▶ PROMPT
For this exercise, write out each entry below exactly as it reads.

AVAILABLE DATA START

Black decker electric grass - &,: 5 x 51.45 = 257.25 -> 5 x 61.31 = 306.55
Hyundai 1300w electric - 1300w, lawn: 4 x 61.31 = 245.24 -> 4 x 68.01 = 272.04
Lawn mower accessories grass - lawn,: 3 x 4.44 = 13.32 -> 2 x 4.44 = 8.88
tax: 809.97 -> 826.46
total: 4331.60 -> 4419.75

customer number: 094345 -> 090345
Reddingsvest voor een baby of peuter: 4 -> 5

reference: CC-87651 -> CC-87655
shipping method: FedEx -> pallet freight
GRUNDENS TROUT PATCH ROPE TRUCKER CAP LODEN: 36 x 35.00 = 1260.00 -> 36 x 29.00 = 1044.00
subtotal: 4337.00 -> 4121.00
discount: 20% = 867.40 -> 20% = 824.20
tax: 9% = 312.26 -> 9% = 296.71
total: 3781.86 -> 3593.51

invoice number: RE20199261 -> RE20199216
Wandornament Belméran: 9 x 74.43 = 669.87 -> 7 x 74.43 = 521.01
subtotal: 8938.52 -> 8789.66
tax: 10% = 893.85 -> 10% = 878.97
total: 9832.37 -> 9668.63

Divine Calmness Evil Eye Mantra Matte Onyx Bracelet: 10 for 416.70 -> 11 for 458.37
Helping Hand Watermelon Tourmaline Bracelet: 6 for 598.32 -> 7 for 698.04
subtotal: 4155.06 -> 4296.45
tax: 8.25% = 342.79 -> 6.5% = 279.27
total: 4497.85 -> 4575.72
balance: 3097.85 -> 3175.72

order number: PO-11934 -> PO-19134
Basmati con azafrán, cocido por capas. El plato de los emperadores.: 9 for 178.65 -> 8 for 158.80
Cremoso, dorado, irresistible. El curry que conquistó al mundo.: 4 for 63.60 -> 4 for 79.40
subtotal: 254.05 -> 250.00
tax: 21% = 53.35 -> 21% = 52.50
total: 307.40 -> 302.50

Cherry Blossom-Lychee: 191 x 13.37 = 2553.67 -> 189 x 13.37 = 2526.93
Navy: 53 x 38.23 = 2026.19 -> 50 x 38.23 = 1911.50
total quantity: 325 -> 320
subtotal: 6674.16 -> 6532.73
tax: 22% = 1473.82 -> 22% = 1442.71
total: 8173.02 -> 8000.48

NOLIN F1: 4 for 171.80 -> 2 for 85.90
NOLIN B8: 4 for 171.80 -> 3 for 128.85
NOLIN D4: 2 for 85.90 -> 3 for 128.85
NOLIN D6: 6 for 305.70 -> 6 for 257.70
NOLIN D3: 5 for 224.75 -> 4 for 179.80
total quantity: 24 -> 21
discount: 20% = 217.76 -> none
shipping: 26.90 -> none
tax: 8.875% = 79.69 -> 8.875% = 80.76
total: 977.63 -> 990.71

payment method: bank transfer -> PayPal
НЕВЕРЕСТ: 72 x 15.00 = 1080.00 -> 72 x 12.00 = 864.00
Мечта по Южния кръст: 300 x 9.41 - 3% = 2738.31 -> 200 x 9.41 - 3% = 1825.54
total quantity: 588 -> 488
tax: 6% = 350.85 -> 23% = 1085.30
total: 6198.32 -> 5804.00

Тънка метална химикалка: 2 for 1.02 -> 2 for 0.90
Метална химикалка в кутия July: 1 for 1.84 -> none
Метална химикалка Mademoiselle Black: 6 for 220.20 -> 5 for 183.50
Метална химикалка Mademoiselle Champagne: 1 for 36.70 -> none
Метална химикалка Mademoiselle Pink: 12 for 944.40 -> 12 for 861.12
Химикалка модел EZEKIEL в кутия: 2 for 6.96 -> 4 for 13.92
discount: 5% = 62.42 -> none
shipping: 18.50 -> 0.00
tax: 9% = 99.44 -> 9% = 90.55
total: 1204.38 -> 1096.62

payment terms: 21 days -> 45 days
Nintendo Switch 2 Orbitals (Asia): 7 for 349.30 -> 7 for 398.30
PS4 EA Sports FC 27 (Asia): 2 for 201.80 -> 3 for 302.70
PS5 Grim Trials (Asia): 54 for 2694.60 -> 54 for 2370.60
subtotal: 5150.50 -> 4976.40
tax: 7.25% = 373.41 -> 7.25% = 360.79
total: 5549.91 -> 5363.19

AVAILABLE DATA END

▶ RESULT FOR THIS EXERCISE
Black decker electric grass - &,: 5 x 51.45 = 257.25 -> 5 x 61.31 = 306.55
Hyundai 1300w electric - 1300w, lawn: 4 x 61.31 = 245.24 -> 4 x 68.01 = 272.04
Lawn mower accessories grass - lawn,: 3 x 4.44 = 13.32 -> 2 x 4.44 = 8.88
tax: 809.97 -> 826.46
total: 4331.60 -> 4419.75

customer number: 094345 -> 090345
Reddingsvest voor een baby of peuter: 4 -> 5

reference: CC-87651 -> CC-87655
shipping method: FedEx -> pallet freight
GRUNDENS TROUT PATCH ROPE TRUCKER CAP LODEN: 36 x 35.00 = 1260.00 -> 36 x 29.00 = 1044.00
subtotal: 4337.00 -> 4121.00
discount: 20% = 867.40 -> 20% = 824.20
tax: 9% = 312.26 -> 9% = 296.71
total: 3781.86 -> 3593.51

invoice number: RE20199261 -> RE20199216
Wandornament Belméran: 9 x 74.43 = 669.87 -> 7 x 74.43 = 521.01
subtotal: 8938.52 -> 8789.66
tax: 10% = 893.85 -> 10% = 878.97
total: 9832.37 -> 9668.63

Divine Calmness Evil Eye Mantra Matte Onyx Bracelet: 10 for 416.70 -> 11 for 458.37
Helping Hand Watermelon Tourmaline Bracelet: 6 for 598.32 -> 7 for 698.04
subtotal: 4155.06 -> 4296.45
tax: 8.25% = 342.79 -> 6.5% = 279.27
total: 4497.85 -> 4575.72
balance: 3097.85 -> 3175.72

order number: PO-11934 -> PO-19134
Basmati con azafrán, cocido por capas. El plato de los emperadores.: 9 for 178.65 -> 8 for 158.80
Cremoso, dorado, irresistible. El curry que conquistó al mundo.: 4 for 63.60 -> 4 for 79.40
subtotal: 254.05 -> 250.00
tax: 21% = 53.35 -> 21% = 52.50
total: 307.40 -> 302.50

Cherry Blossom-Lychee: 191 x 13.37 = 2553.67 -> 189 x 13.37 = 2526.93
Navy: 53 x 38.23 = 2026.19 -> 50 x 38.23 = 1911.50
total quantity: 325 -> 320
subtotal: 6674.16 -> 6532.73
tax: 22% = 1473.82 -> 22% = 1442.71
total: 8173.02 -> 8000.48

NOLIN F1: 4 for 171.80 -> 2 for 85.90
NOLIN B8: 4 for 171.80 -> 3 for 128.85
NOLIN D4: 2 for 85.90 -> 3 for 128.85
NOLIN D6: 6 for 305.70 -> 6 for 257.70
NOLIN D3: 5 for 224.75 -> 4 for 179.80
total quantity: 24 -> 21
discount: 20% = 217.76 -> none
shipping: 26.90 -> none
tax: 8.875% = 79.69 -> 8.875% = 80.76
total: 977.63 -> 990.71

payment method: bank transfer -> PayPal
НЕВЕРЕСТ: 72 x 15.00 = 1080.00 -> 72 x 12.00 = 864.00
Мечта по Южния кръст: 300 x 9.41 - 3% = 2738.31 -> 200 x 9.41 - 3% = 1825.54
total quantity: 588 -> 488
tax: 6% = 350.85 -> 23% = 1085.30
total: 6198.32 -> 5804.00

Тънка метална химикалка: 2 for 1.02 -> 2 for 0.90
Метална химикалка в кутия July: 1 for 1.84 -> none
Метална химикалка Mademoiselle Black: 6 for 220.20 -> 5 for 183.50
Метална химикалка Mademoiselle Champagne: 1 for 36.70 -> none
Метална химикалка Mademoiselle Pink: 12 for 944.40 -> 12 for 861.12
Химикалка модел EZEKIEL в кутия: 2 for 6.96 -> 4 for 13.92
discount: 5% = 62.42 -> none
shipping: 18.50 -> 0.00
tax: 9% = 99.44 -> 9% = 90.55
total: 1204.38 -> 1096.62

payment terms: 21 days -> 45 days
Nintendo Switch 2 Orbitals (Asia): 7 for 349.30 -> 7 for 398.30
PS4 EA Sports FC 27 (Asia): 2 for 201.80 -> 3 for 302.70
PS5 Grim Trials (Asia): 54 for 2694.60 -> 54 for 2370.60
subtotal: 5150.50 -> 4976.40
tax: 7.25% = 373.41 -> 7.25% = 360.79
total: 5549.91 -> 5363.19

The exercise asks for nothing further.